» Brief
The range runs from the line containing "html: <div>参与部分管理工作</div> ->" through the last line of the material below; retype it exactly, leaving out the pictures.

----------------------------------------

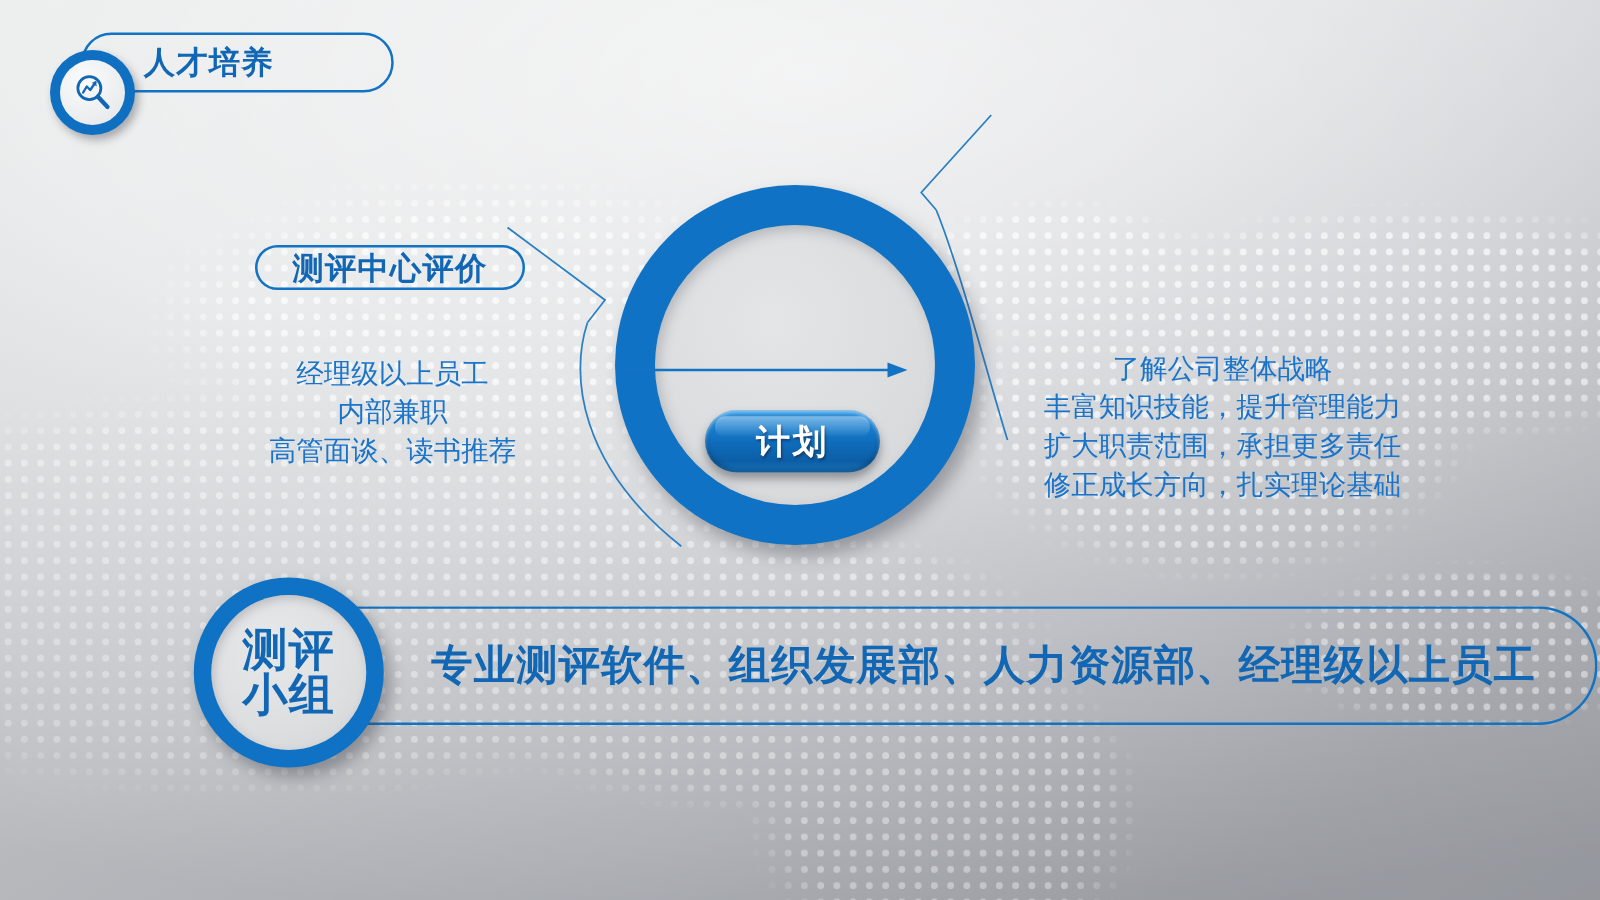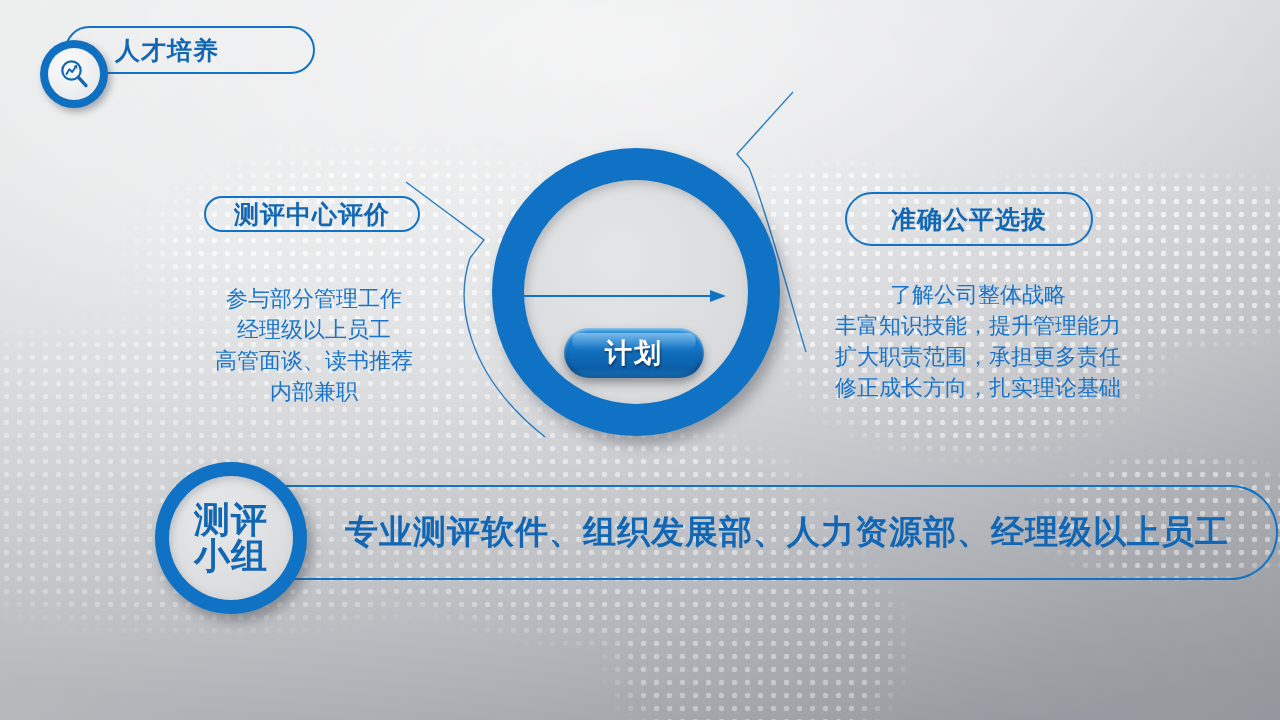"准确公平选拔" div.side-pill { html: <div>准确公平选拔</div> -> none }
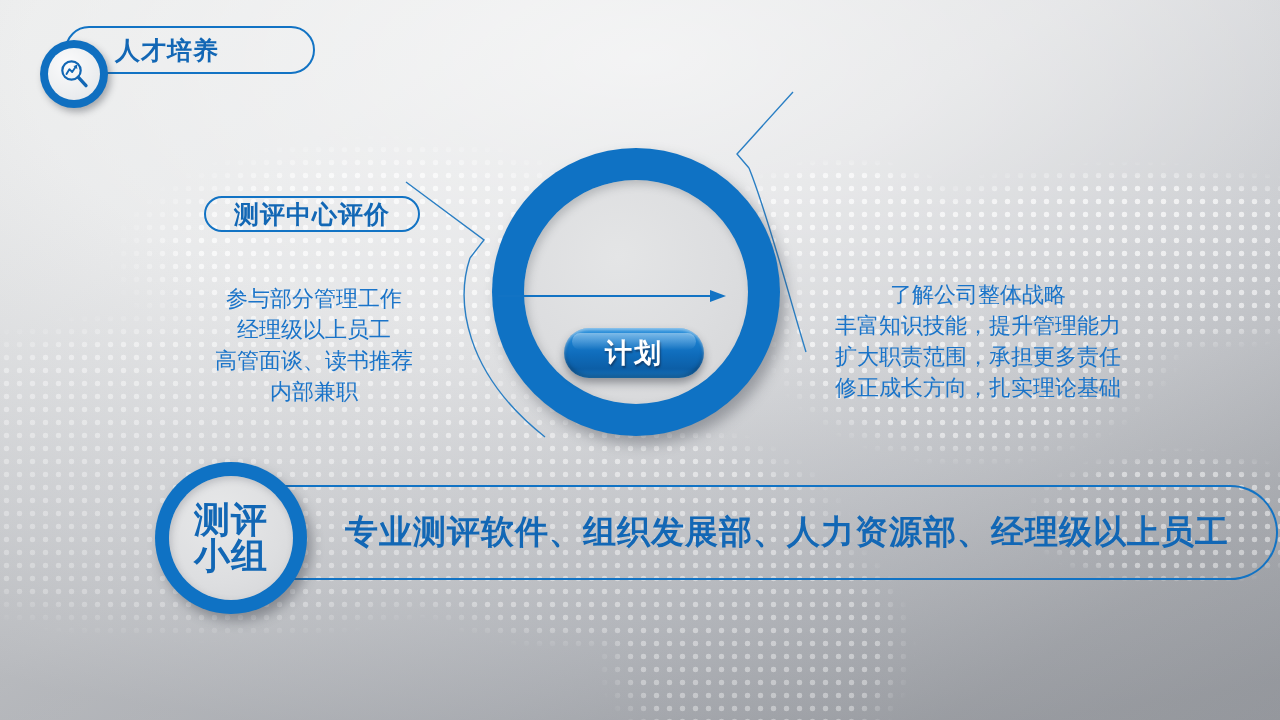"参与部分管理工作" div { html: <div>参与部分管理工作</div> -> none }
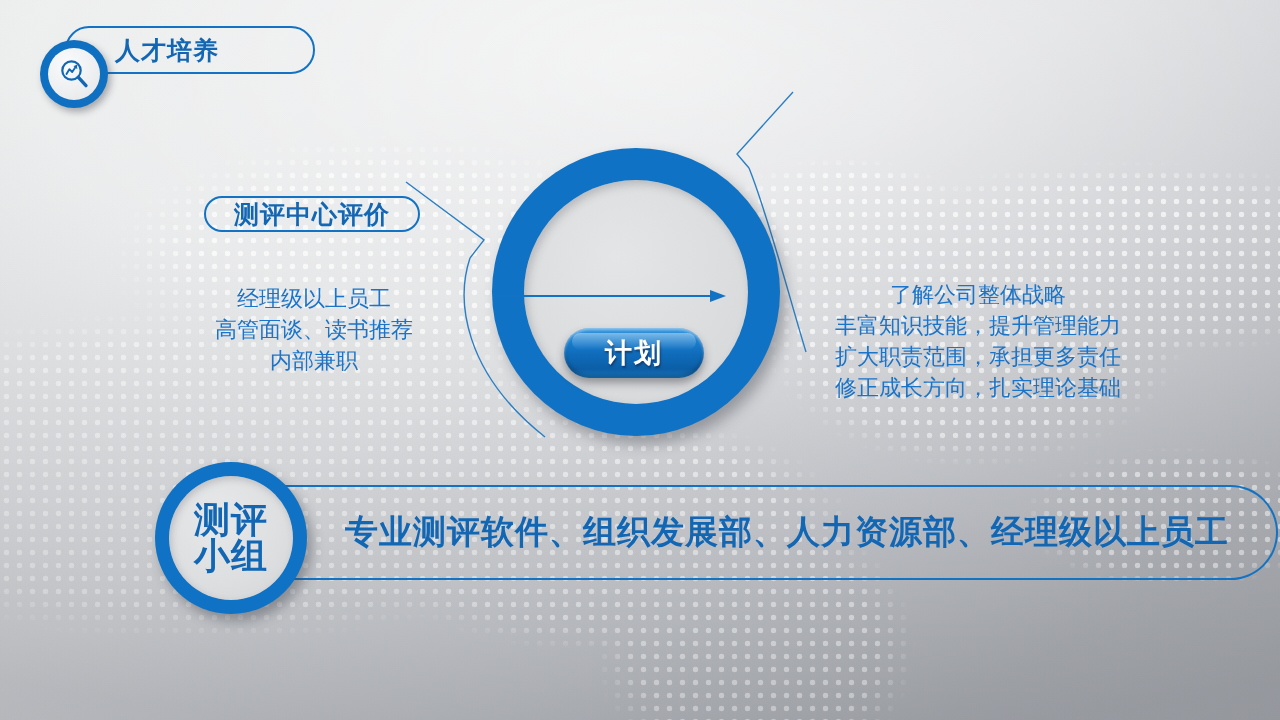"高管面谈、读书推荐" div { order: before "内部兼职" -> after "内部兼职" }
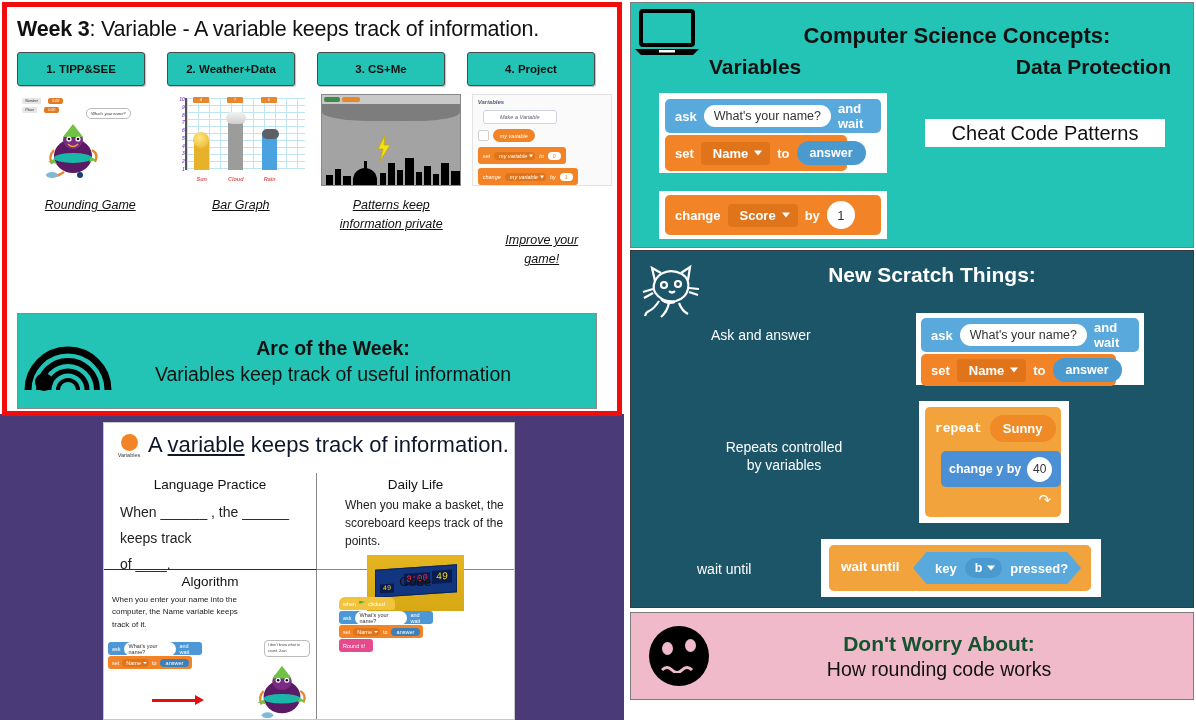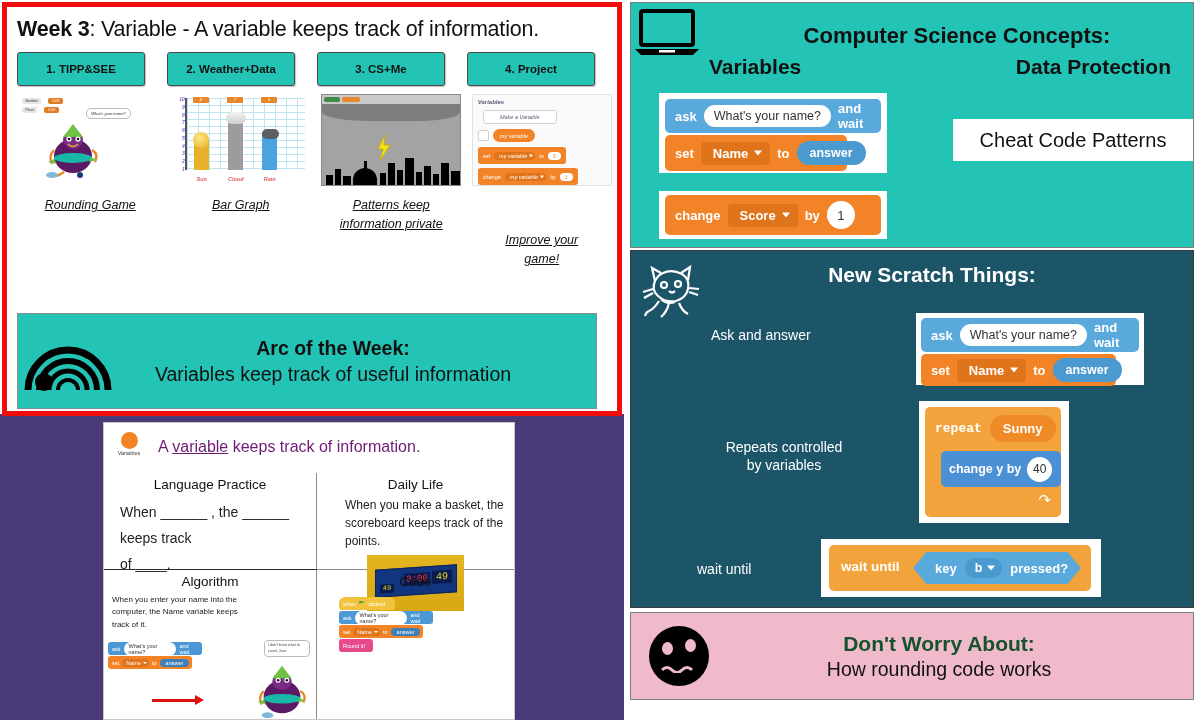"Cheat Code Patterns" .cheat { height: 42px -> 28px; right: 0 -> 28px }
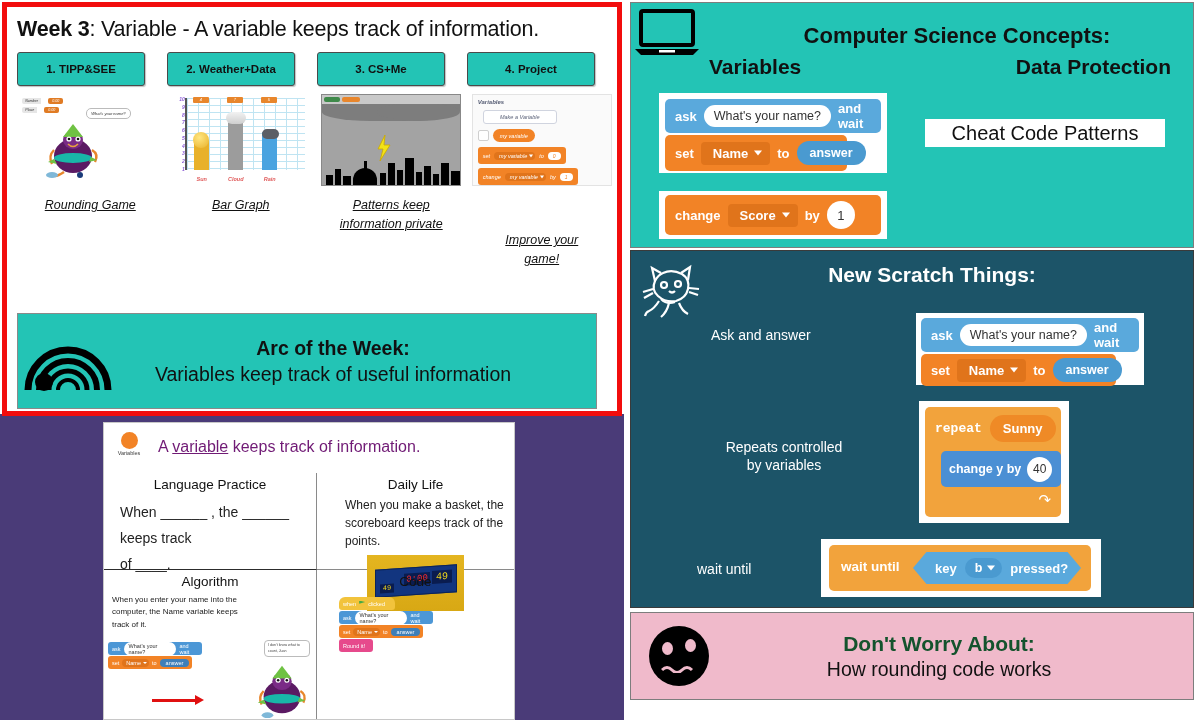"A variable keeps track of" .wc-title { color: #701a75 -> #0f172a; font-size: 16px -> 22px; margin-left: 12px -> 2px }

----------------------------------------

» Output
"参与部分管理工作" div { html: <div>参与部分管理工作</div> -> none }
"高管面谈、读书推荐" div { order: before "内部兼职" -> after "内部兼职" }
"Cheat Code Patterns" .cheat { height: 42px -> 28px; right: 0 -> 28px }
"A variable keeps track of" .wc-title { color: #701a75 -> #0f172a; font-size: 16px -> 22px; margin-left: 12px -> 2px }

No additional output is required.